Her studio kitchen table had been covered in guns, a rifle, assault weapons, two handguns, all of them broken down into pieces, and he’d been going over every piece with a soft cotton cloth. He’d been to Steele Street the night before, and the heavy duffel bag lying open at his feet had been full of ammunition of every size and grade.
He was a warrior, and he was going to war. The knowledge had hit her like a blow.
It wasn’t personal revenge, he’d promised her. He had a job to do, a government mission to bring his brother’s murderers to justice. He’d have a partner, Christian Hawkins, going with him, and everything was going to be fine. He’d be home in a few weeks, he promised.
But he’d lied. Every word had been a lie. She knew it, even if he didn’t. She’d done nothing but watch him since he’d walked back into her life. She knew the driving force behind his long silences—and it wasn’t justice. It was vengeance.
It invaded his dreams and spoke to her in his sleep—the crying out of J.T.’s name, a pained groan that curled him in upon himself and shut her out, the deep sadness that flooded his gaze every morning when he awoke.

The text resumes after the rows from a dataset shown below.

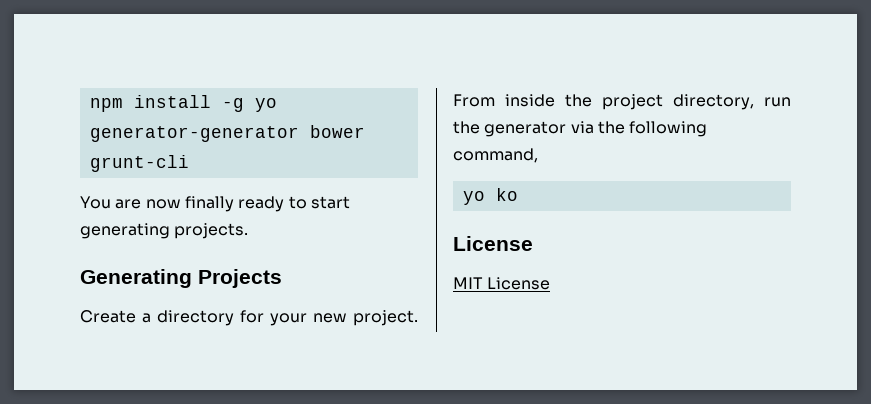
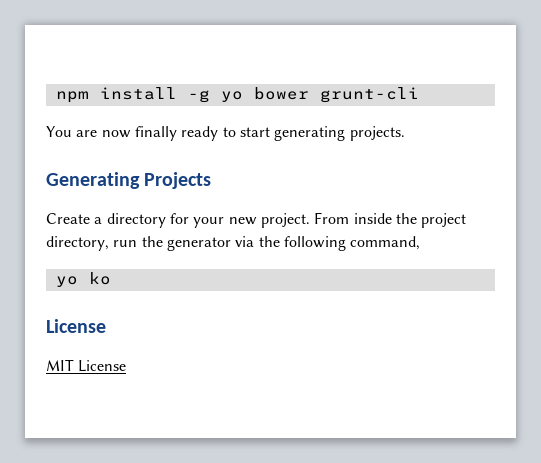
[89,126,299,142] generator-generator -> (243, 96) none

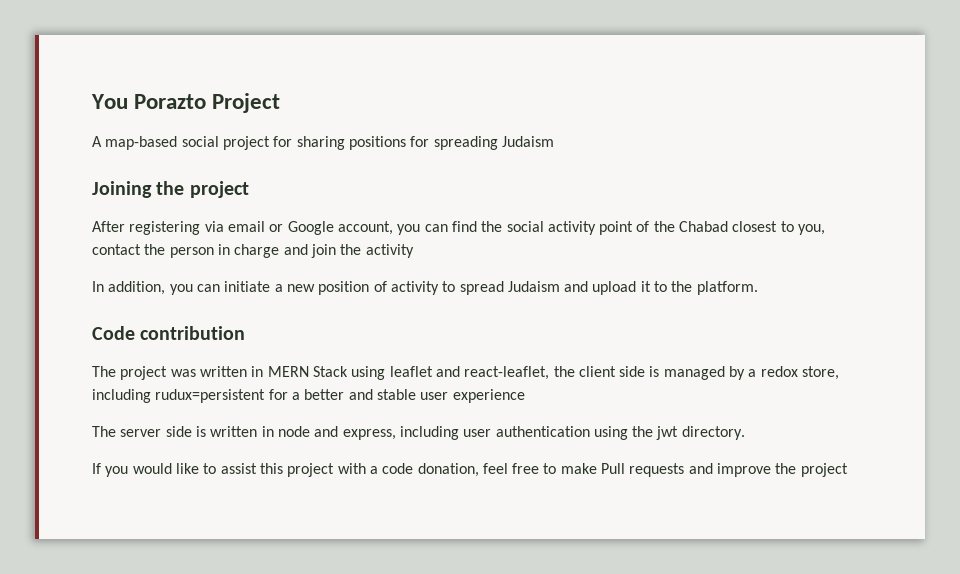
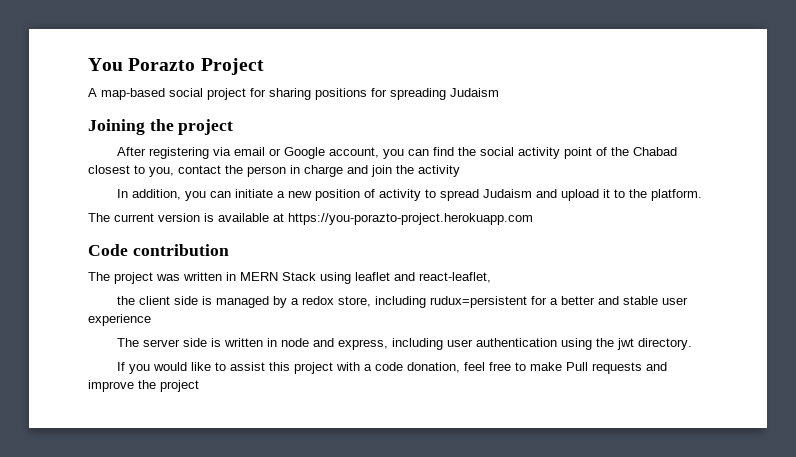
(758, 288) none -> [88,213,533,225] // The current version is available at https://you-porazto-project.herokuapp.com
(550, 373) none -> (491, 277) //

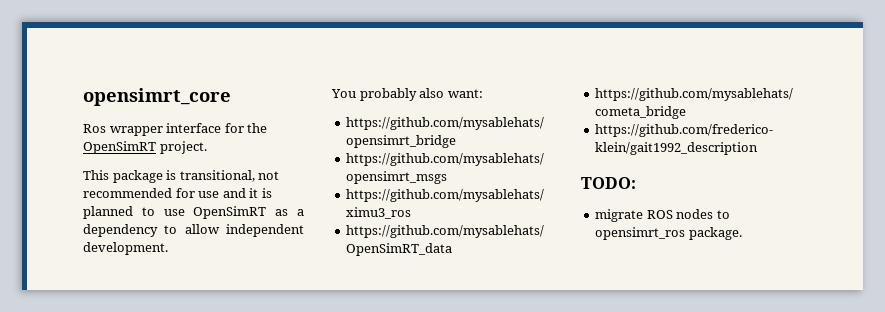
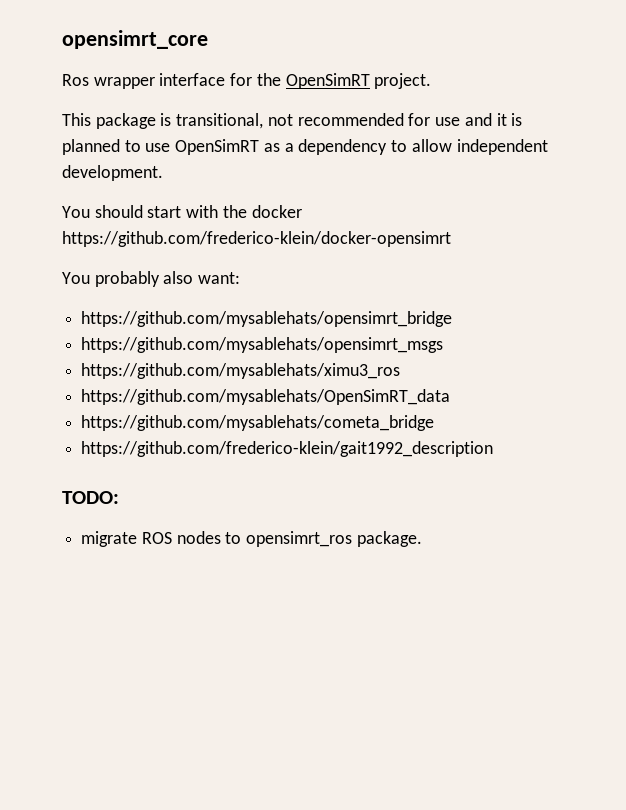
(168, 248) none -> [62,205,302,218] [62,231,451,247] // You should start with the docker https://github.com/frederico-klein/docker-opensimrt

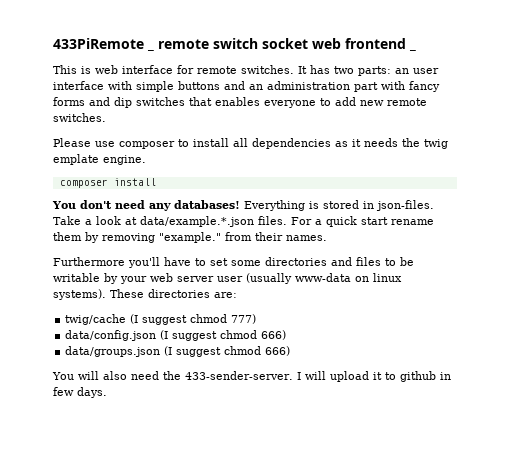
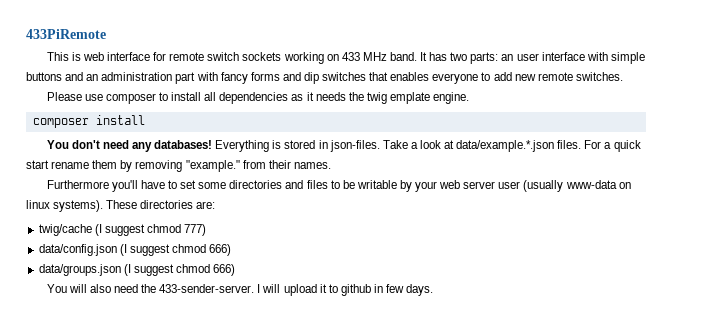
[147,49,154,51] [158,38,406,49] [409,49,416,51] _ remote switch socket web frontend _ -> (106, 34) none
[241,65,294,74] switches. -> [207,52,417,64] switch sockets working on 433 MHz band.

She loved him. He was like breath and beauty and life—and every fiber of his being was intent on death.
His hand tightened around her shoulders as the first shovelful of dirt hit the coffin, and she wanted to sob with the heartbreaking sadness of it all, knowing all they’d had left to bury was J.T.’s charred bones—bones Kid had brought home.
As the grave was filled, people began wandering back to their cars, the crowd thinning, until only the men from Steele Street were left talking quietly in a group. Two of them, her brother-in-law, Quinn Younger, and Dylan Hart, broke away after a few minutes.

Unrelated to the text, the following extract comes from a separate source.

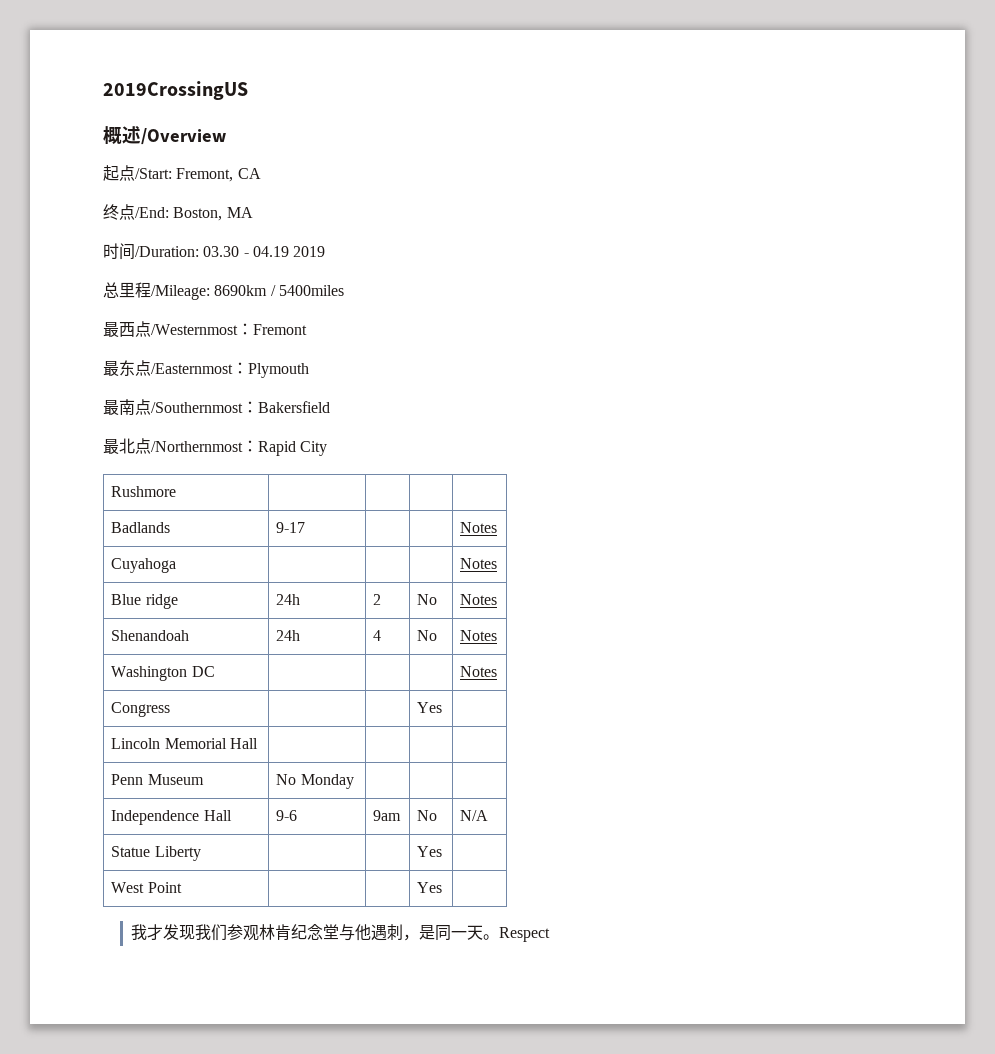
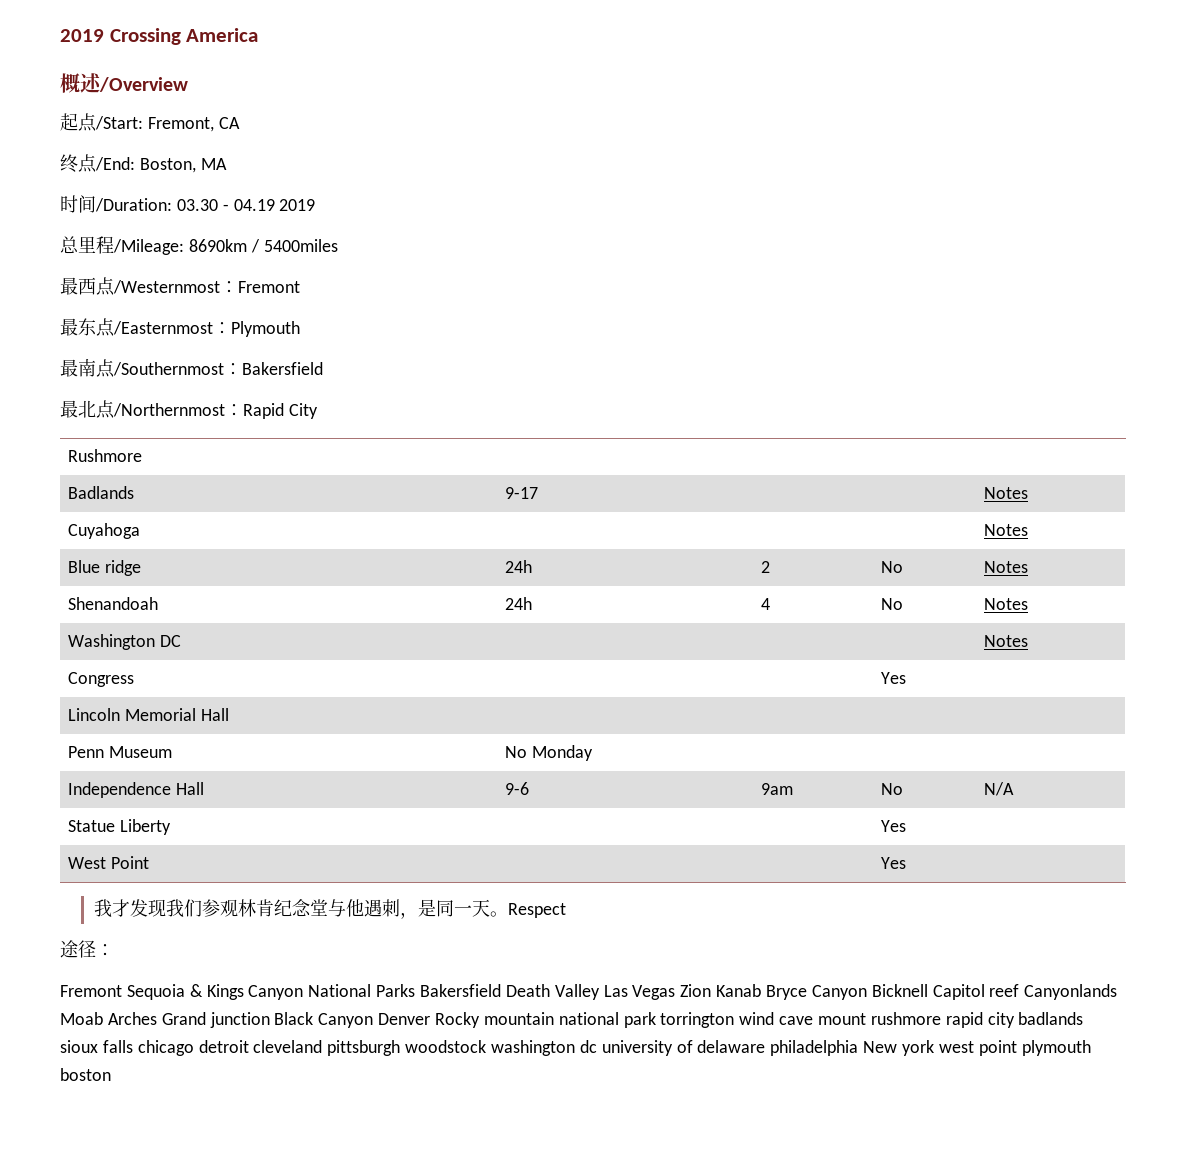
[103,81,248,100] 2019CrossingUS -> [60,28,259,45] 2019 Crossing America
(551, 934) none -> [60,940,114,958] [60,984,1118,1000] [60,1012,1084,1028] [60,1040,1091,1056] [60,1068,111,1081] // 途径： // Fremont Sequoia & Kings Canyon National Parks Bakersfield Death Valley Las Vegas Zion Kanab Bryce Canyon Bicknell Capitol reef Canyonlands Moab Arches Grand junction Black Canyon Denver Rocky mountain national park torrington wind cave mount rushmore rapid city badlands sioux falls chicago detroit cleveland pittsburgh woodstock washington dc university of delaware philadelphia New york west point plymouth boston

Christian Hawkins looked up and caught Kid’s gaze, and in that instant Nikki knew it was over. He wasn’t just leaving her. He was leaving her
now.
“Kid” was all she got out, before her voice failed her. She wasn’t ready for this, for being without him.
“It’s all right, Nikki,” he said, turning her into his arms, holding her, pressing a kiss to the top of her head. He lifted her face and kissed her mouth, once, twice, then whispered in her ear, his voice rough with emotion. “Being with you . . . it’s not like anything I’ve ever known, Nikki. I love you. I know I’ve told you that about a thousand times. But it’s true, and nothing’s going to keep me from coming back.”
She wanted to believe him, with all her heart she wanted to believe him, but as he walked away, she knew it would be a miracle if he survived in South America, and a miracle if she survived without him.